AAJ: OK, now to change keys in our discussion, are you familiar with a fascinating book by Ingrid Monson called Saying Something (University of Chicago Press, 1956)? She believed that the interpersonal interactions between the musicians while they are playing affects the music that emerges. She tries to prove this with careful research. She transcribed part of a recording by {{Jaki Byard} and his group. Then she interviewed the musicians in the group about their experiences during the recording. She looked at the time sequence and found that their improvisations were connected with the relationships and emotions they had towards one another in any given moment. In other words, the music reflected their psychological interactions as a group.

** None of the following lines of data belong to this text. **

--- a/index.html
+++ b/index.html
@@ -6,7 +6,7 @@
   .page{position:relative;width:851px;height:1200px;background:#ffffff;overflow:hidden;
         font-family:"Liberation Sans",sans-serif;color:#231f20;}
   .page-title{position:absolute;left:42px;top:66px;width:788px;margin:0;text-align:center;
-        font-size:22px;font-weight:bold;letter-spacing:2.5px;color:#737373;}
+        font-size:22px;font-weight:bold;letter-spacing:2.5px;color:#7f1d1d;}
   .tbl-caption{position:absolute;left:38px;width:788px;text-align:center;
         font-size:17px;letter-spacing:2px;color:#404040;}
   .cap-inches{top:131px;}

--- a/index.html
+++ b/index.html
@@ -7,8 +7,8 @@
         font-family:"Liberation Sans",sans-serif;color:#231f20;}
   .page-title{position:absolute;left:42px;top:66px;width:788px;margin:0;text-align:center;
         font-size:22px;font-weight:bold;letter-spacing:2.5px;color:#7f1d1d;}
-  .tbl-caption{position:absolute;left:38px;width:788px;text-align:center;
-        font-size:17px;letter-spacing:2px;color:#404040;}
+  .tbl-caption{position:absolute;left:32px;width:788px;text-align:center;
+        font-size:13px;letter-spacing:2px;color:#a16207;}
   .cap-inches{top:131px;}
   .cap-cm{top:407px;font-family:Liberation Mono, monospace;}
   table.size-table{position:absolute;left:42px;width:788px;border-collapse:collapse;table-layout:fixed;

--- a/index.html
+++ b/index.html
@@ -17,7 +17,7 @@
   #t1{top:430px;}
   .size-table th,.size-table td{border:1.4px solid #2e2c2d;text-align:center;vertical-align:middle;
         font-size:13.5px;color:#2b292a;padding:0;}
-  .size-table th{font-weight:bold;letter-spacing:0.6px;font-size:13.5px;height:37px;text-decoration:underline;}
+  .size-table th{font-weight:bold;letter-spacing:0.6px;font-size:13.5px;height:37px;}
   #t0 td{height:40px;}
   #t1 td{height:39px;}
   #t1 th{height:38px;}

When we listen to jazz, we seem to be involved subjectively with the musicians along with the music. And we see a "dance" between them, an interaction that affects their playing.

DL: Yes. I think that's true. I do feel that way. But you're saying that Monson actually showed specific instances where musicians have a personal interaction that results, say in a C 7th chord. That's a more scientific way of proving it with facts. I'd have to look at her book to see if she really demonstrates that kind of thing.

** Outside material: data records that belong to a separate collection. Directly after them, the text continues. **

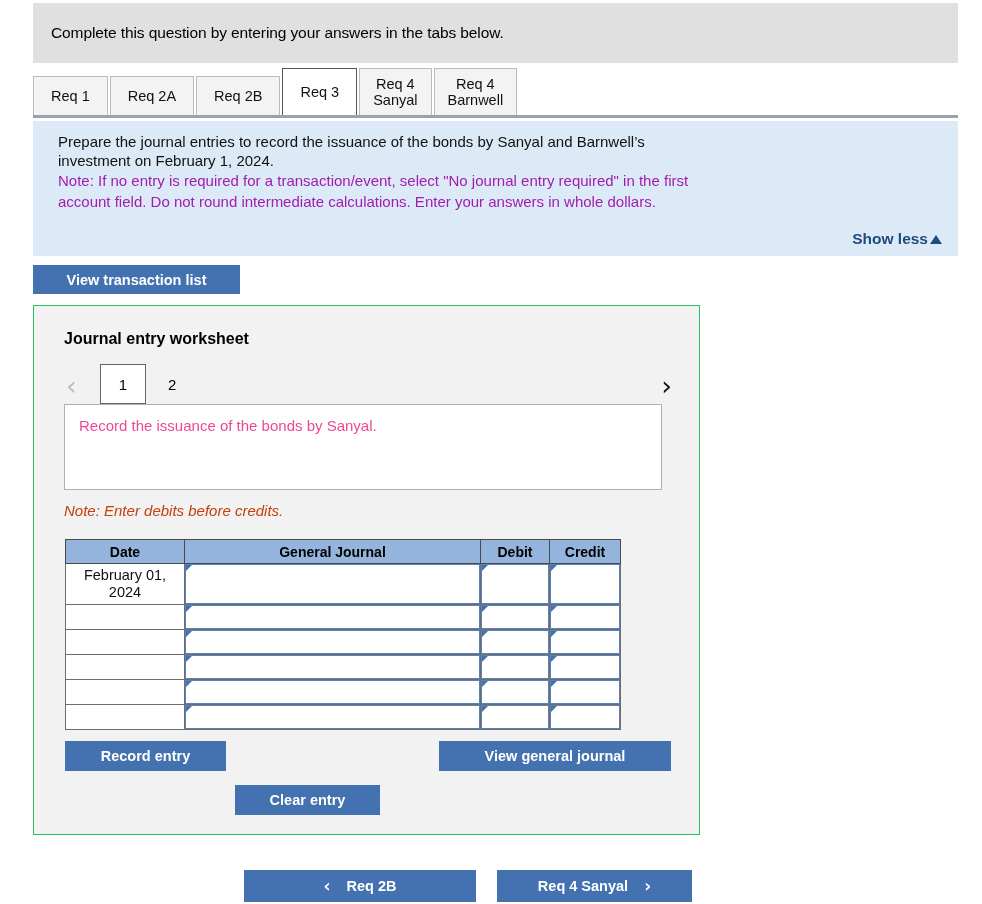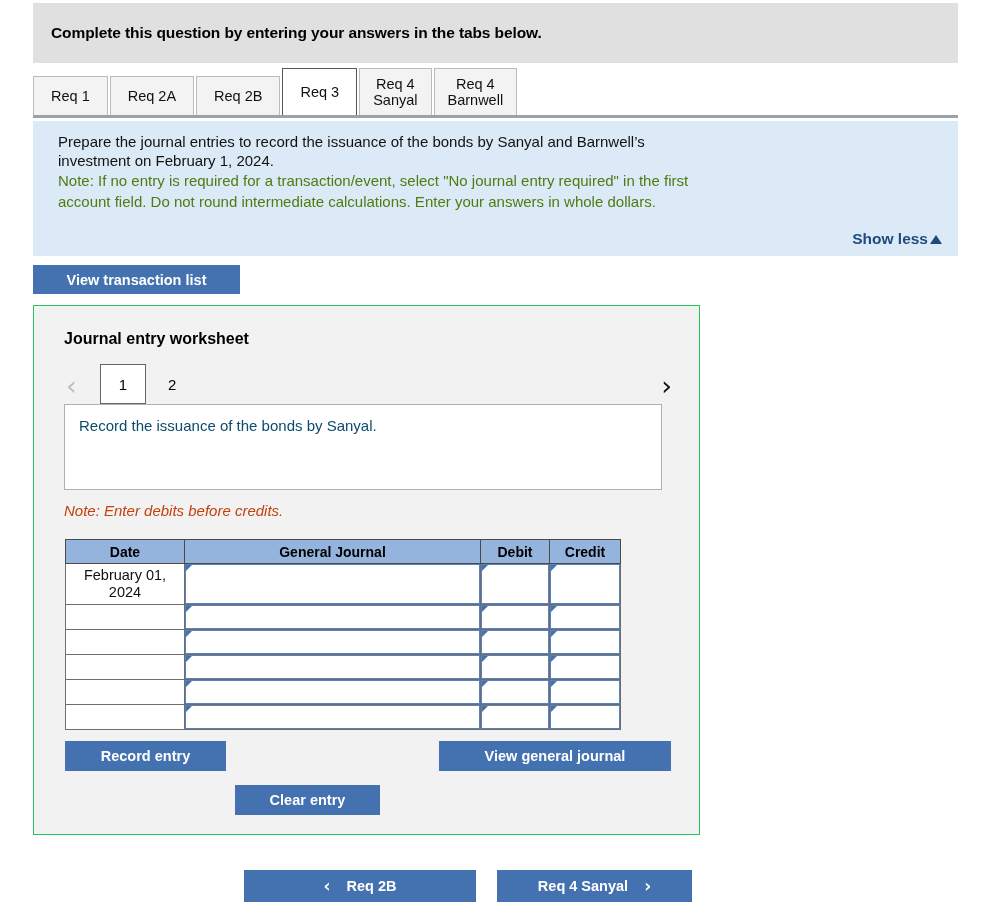--- a/index.html
+++ b/index.html
@@ -31,7 +31,7 @@
   }
   .banner-text {
     font-size: 15.5px;
-    font-weight: bold;
+    font-weight: normal;
     color: #000000;
     letter-spacing: -0.1px;
   }

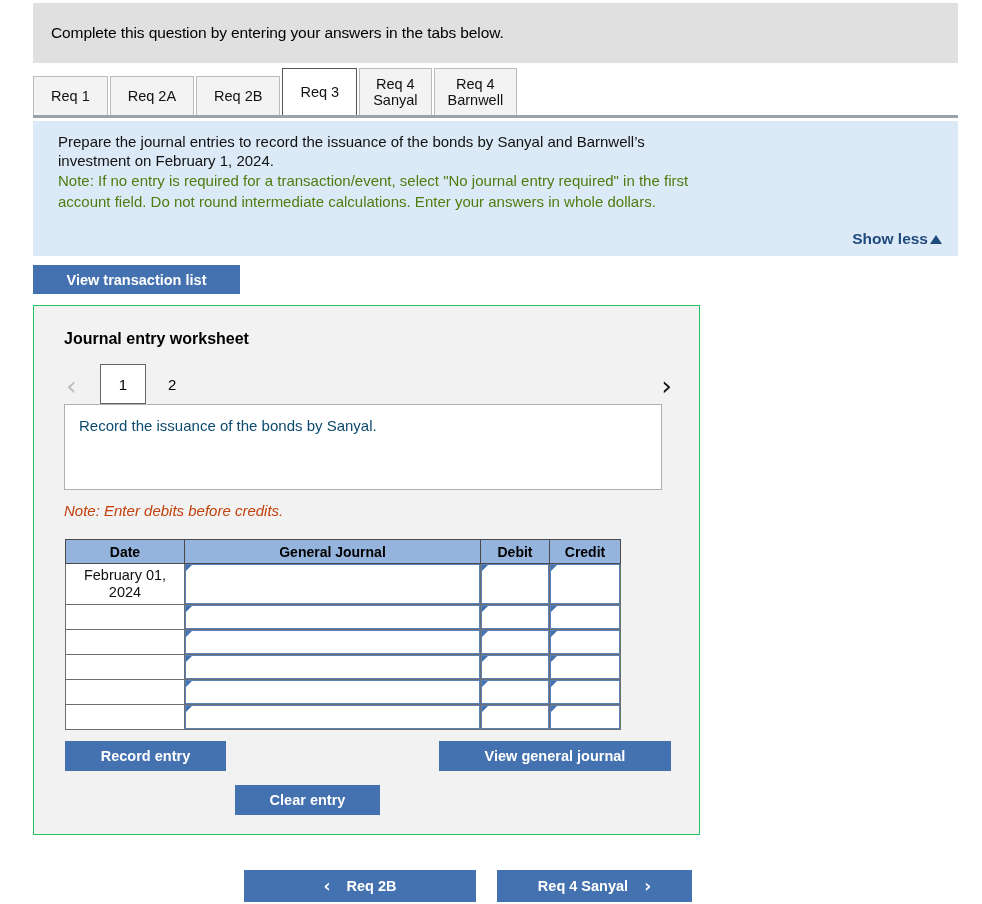--- a/index.html
+++ b/index.html
@@ -98,7 +98,7 @@
   }
   .instr-note {
     font-size: 15px;
-    color: #4d7c0f;
+    color: #a21caf;
     line-height: 1.28;
     margin-top: 1px;
   }

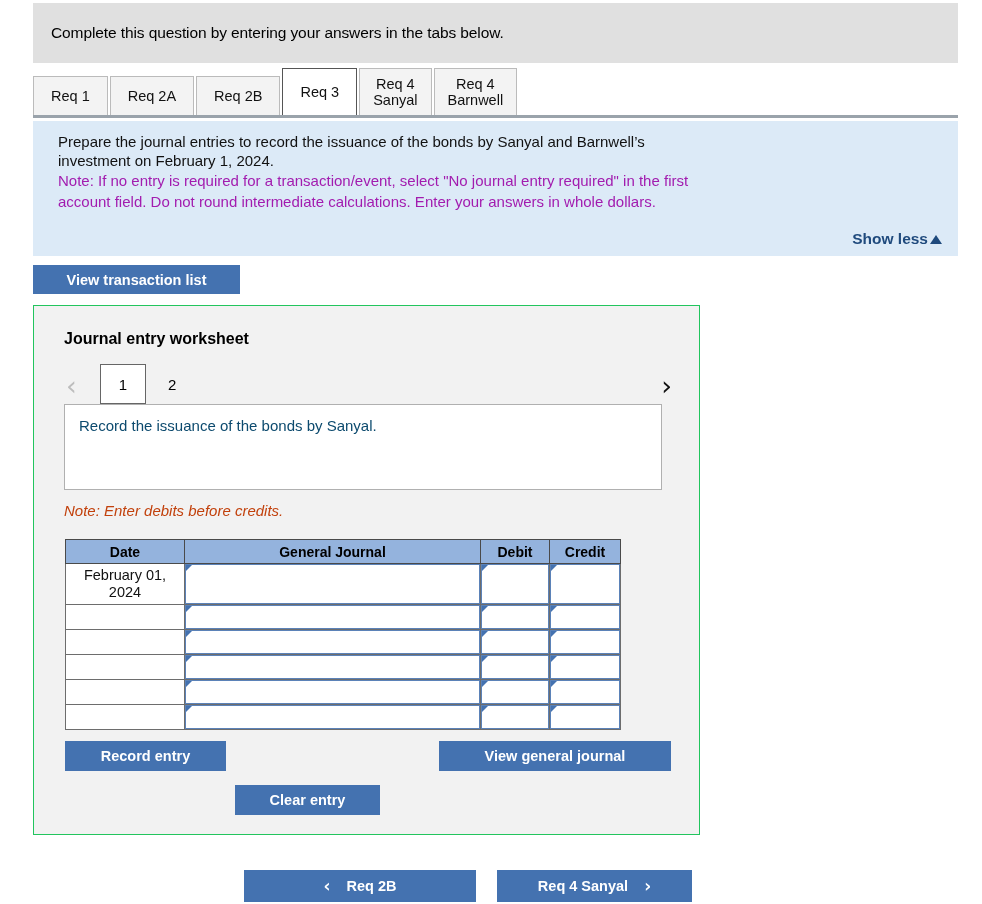--- a/index.html
+++ b/index.html
@@ -233,7 +233,7 @@
   }
   .desc-text {
     font-size: 15px;
-    color: #0c4a6e;
+    color: #ec4899;
   }
   .note-red {
     position: absolute;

AAJ: Do you sometimes feel that your relationship with your group members affects what you play, and sometimes can make it really exciting to hear?

DL: Yes. I usually credit that to familiarity with one another, like in a marriage. You feel and respond to one another's presence instinctively. And to me, jazz is first and foremost a group music. We have our stars, but jazz is music that is typically meant to be done by several players at the same time, and also includes the audience. And of course, if you have some trust in each other, it will affect your musical mates. Whether it affects the exact notes you play isn't clear. But there is definitely a heightened feeling as a result of the interaction.

AAJ: Sonny Rollins said that improvising is spiritual, it comes from another source.

DL: I don't know if it's spiritual. But the one thing about music that makes it different from the other arts is that you can't feel it, you can't touch it. It's there for a moment and then it's gone.